Mid strut I head a deafening “VIIICCCCTTTOOOORRRIIIIAAAAAA” come from behind me. Like a charging bull the head teacher comes steaming out of her office after me and grabs me by the arm. In a moment of panic I grab my desk and flip it over, connecting with some part of the evil bitch. She lets go instantly and shouts at the receptionist to call my mum. I walk away and tell her if she touches me again it would be more than a table leg hitting her. I go back to my lesson and do absolutely no work for the rest of the day.
So now not only had my girlfriend hit me in temper, the head teacher had also physically restrained me for no reason.

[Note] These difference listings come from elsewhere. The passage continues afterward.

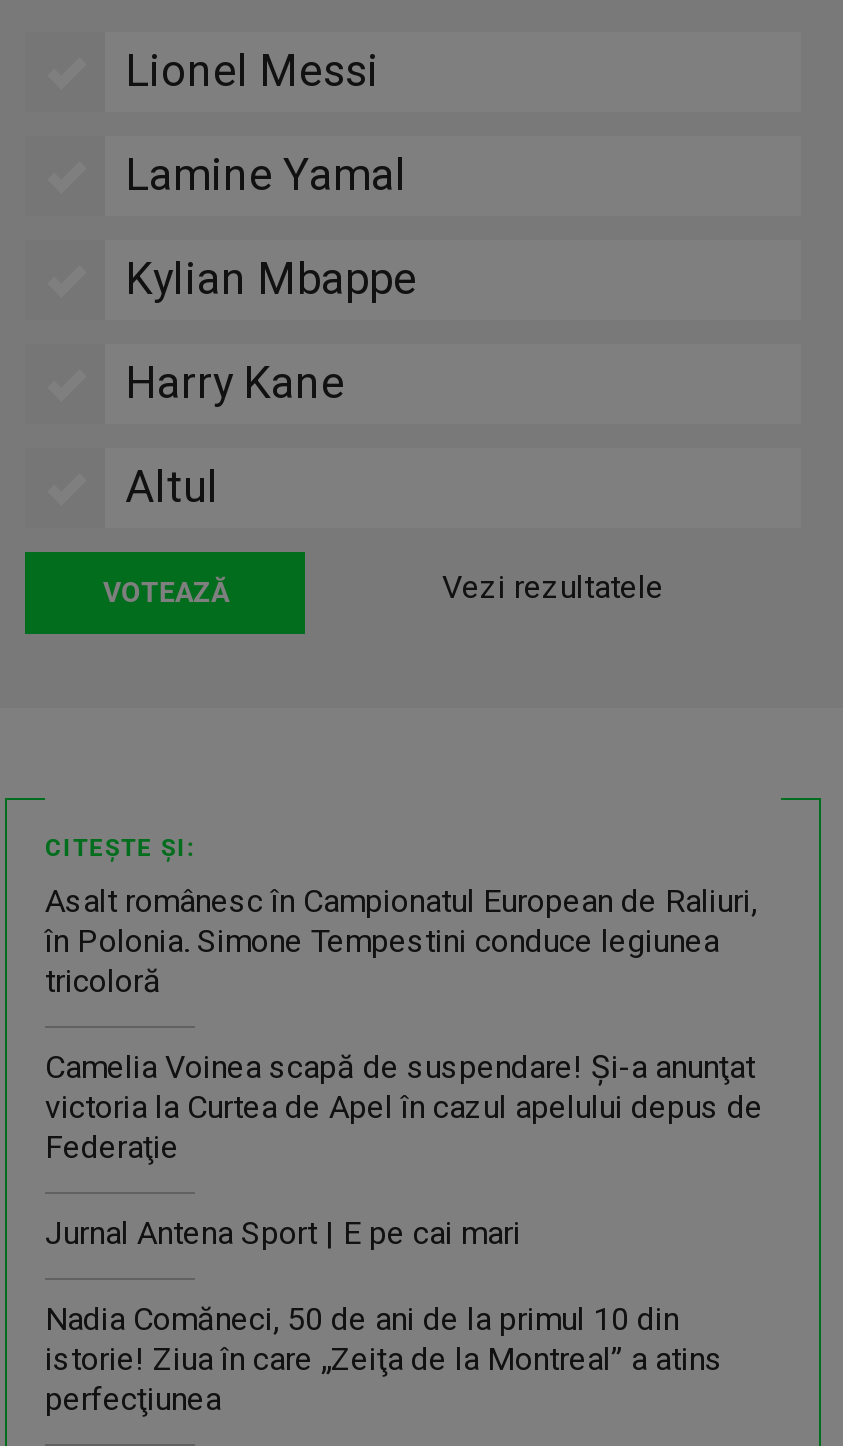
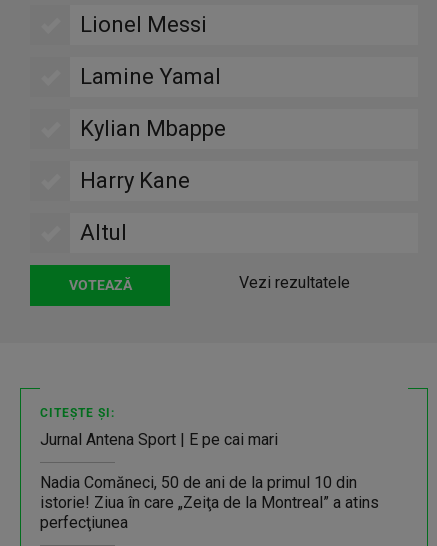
- Asalt românesc în Campionatul European de Raliuri,
- în Polonia. Simone Tempestini conduce legiunea
- tricoloră
- Camelia Voinea scapă de suspendare! Şi-a anunţat
- victoria la Curtea de Apel în cazul apelului depus de
- Federaţie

X and I carried on our relationship for another few months after this incident. But slowly my parents started to relent. It obviously wasn’t other people making me gay.
I was just gay!
She met a new group of friends at her 6th form and had no time for me. The novelty of the battle wore off and we eventually parted ways. It wasn’t pleasant and I was devastated at the time.
Looking back on the relationship however I can see it in a whole new light. Why didn’t I get out when she began to isolate me from my friends? Back in the beginning. Why didn’t I realise how manipulative she really was? Naivety played a big part. I didn’t know how a relationship was meant to go. Thought you got a new set of friends and shared friends. I didn’t realise how under her control I really was, I let her build me up and break me down over and over again.

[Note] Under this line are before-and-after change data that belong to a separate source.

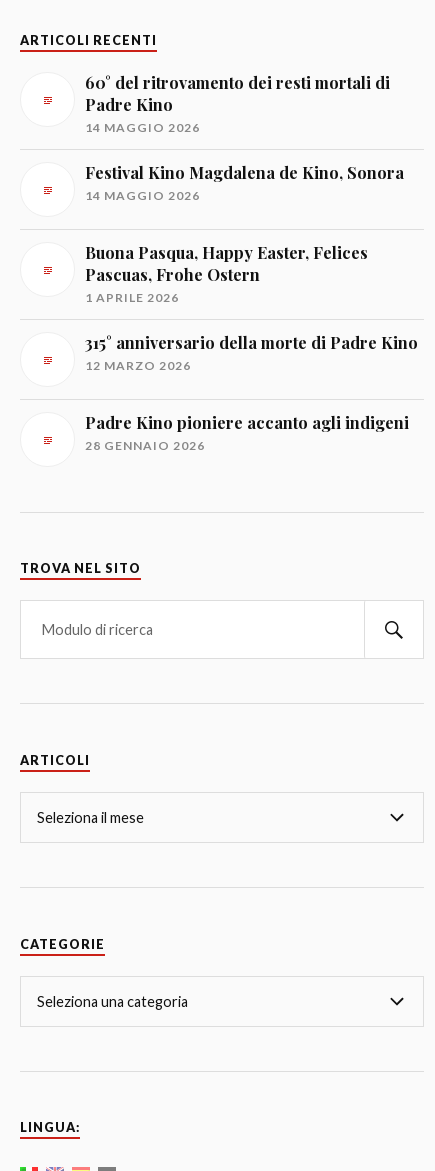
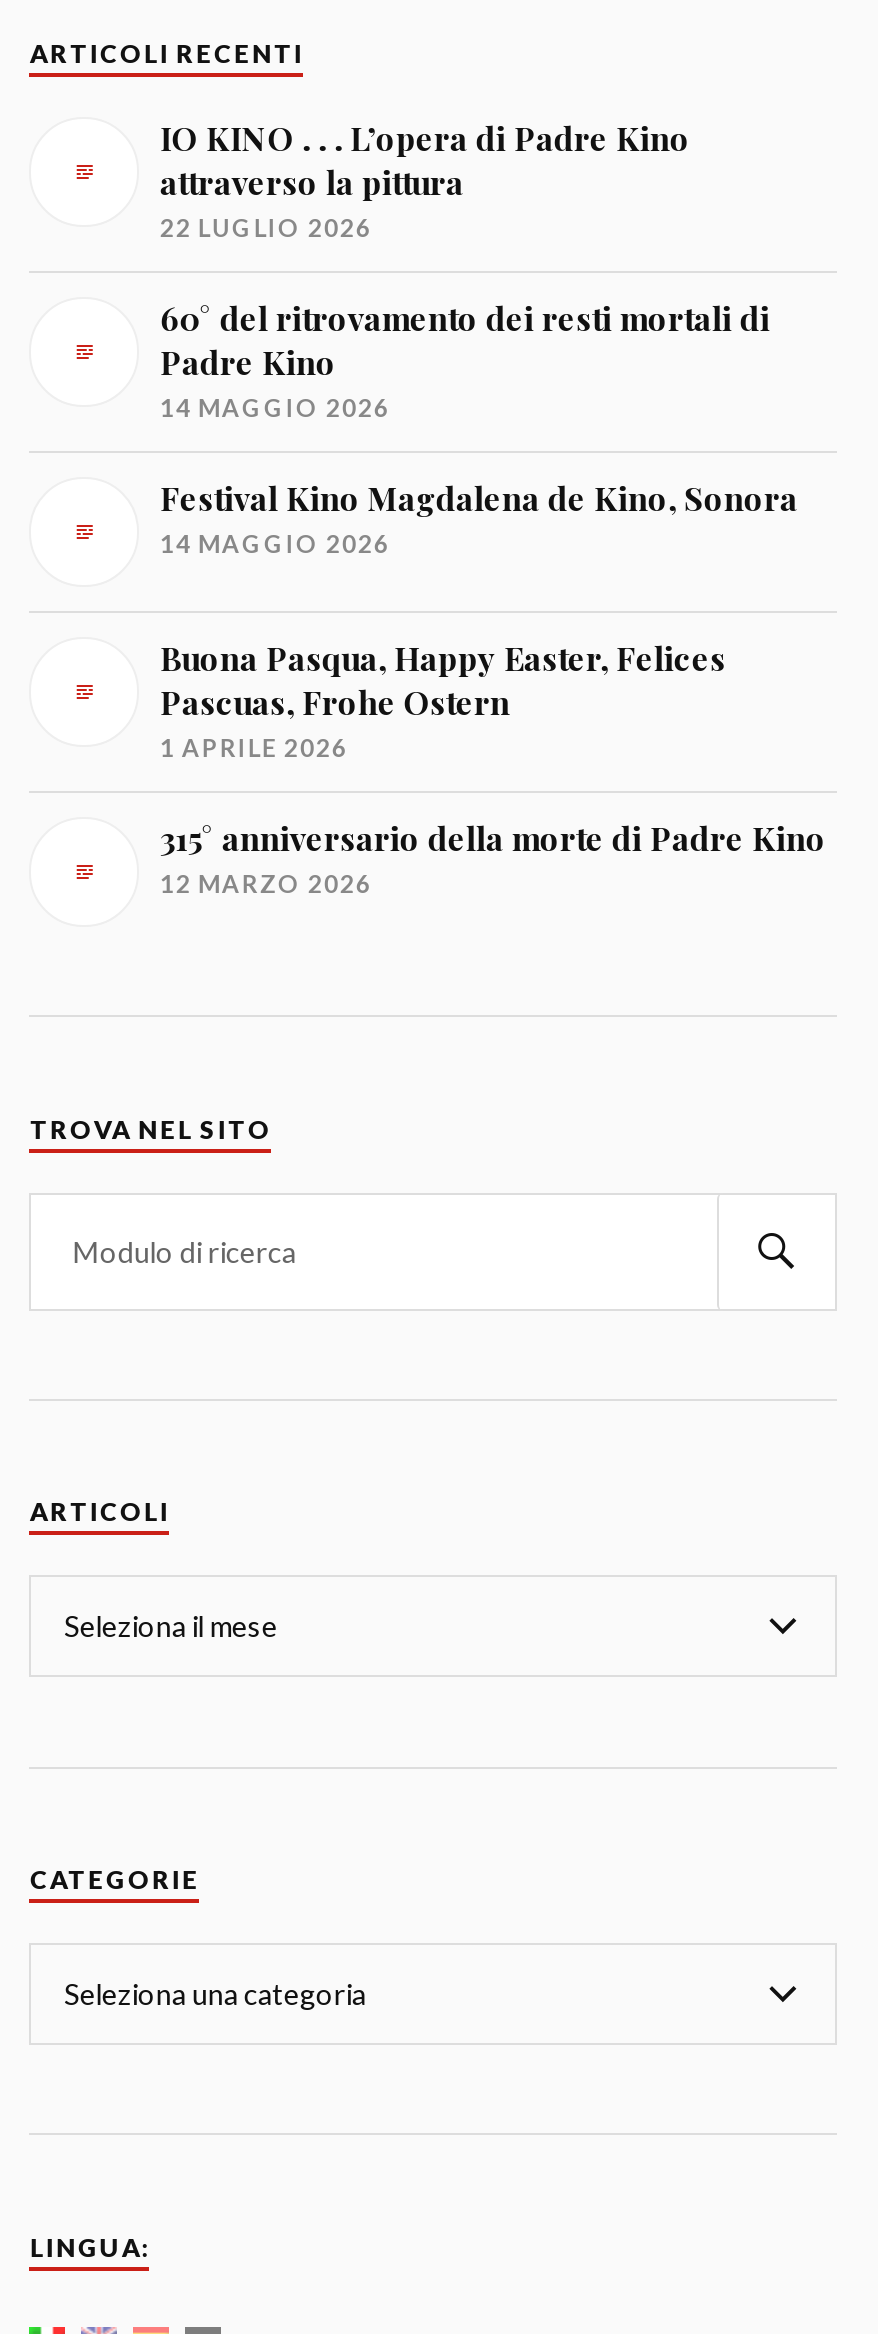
+ IO KINO . . . L’opera di Padre Kino
+ attraverso la pittura
+ 22 LUGLIO 2026

moved down: 60° del ritrovamento dei resti mortali di | Padre Kino | 14 MAGGIO 2026 | ... | 315° anniversario della morte di Padre Kino | 12 MARZO 2026

- Padre Kino pioniere accanto agli indigeni
- 28 GENNAIO 2026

I wish I could’ve seen how abusive It really was. We were so toxic for each other!
We reconnected about 11 years ago. Through mutual agreement. Things were going ok. We were both single but I had just come out of a nightmare of a breakup and wasn’t looking. I had just also met my now wife and wasn’t interested in rekindling any sort of relationship with other than possibly a friendship with X. It worked for a while, then for some reason or another it all fell apart.
We don’t talk. I’m happy with that. I wish her well with whatever she is doing with herself now, but I really don’t care to re-establish a relationship of any form with her. But I do wish her happiness. And hope that this was just because we were in a toxic situation and not because she was a horrible person.
* I want to say a bit about Rachel. In hindsight I think I loved Rachel, in that kind of way you feel for someone you could imagine being in a relationship with. Seeing her made my shitty relationship bearable while she was around. I also know X was very aware of this. Im not sure how Rachel felt for me but she was in a pretty shitty situation too. I didn’t see much of her for various reasons but when I did she always made me happy. We still talk now, she doesn’t read my blog (i hope). She has become a great source of support for me when I need it the most, and I hope that she knows that I am also there for her, even at 3am.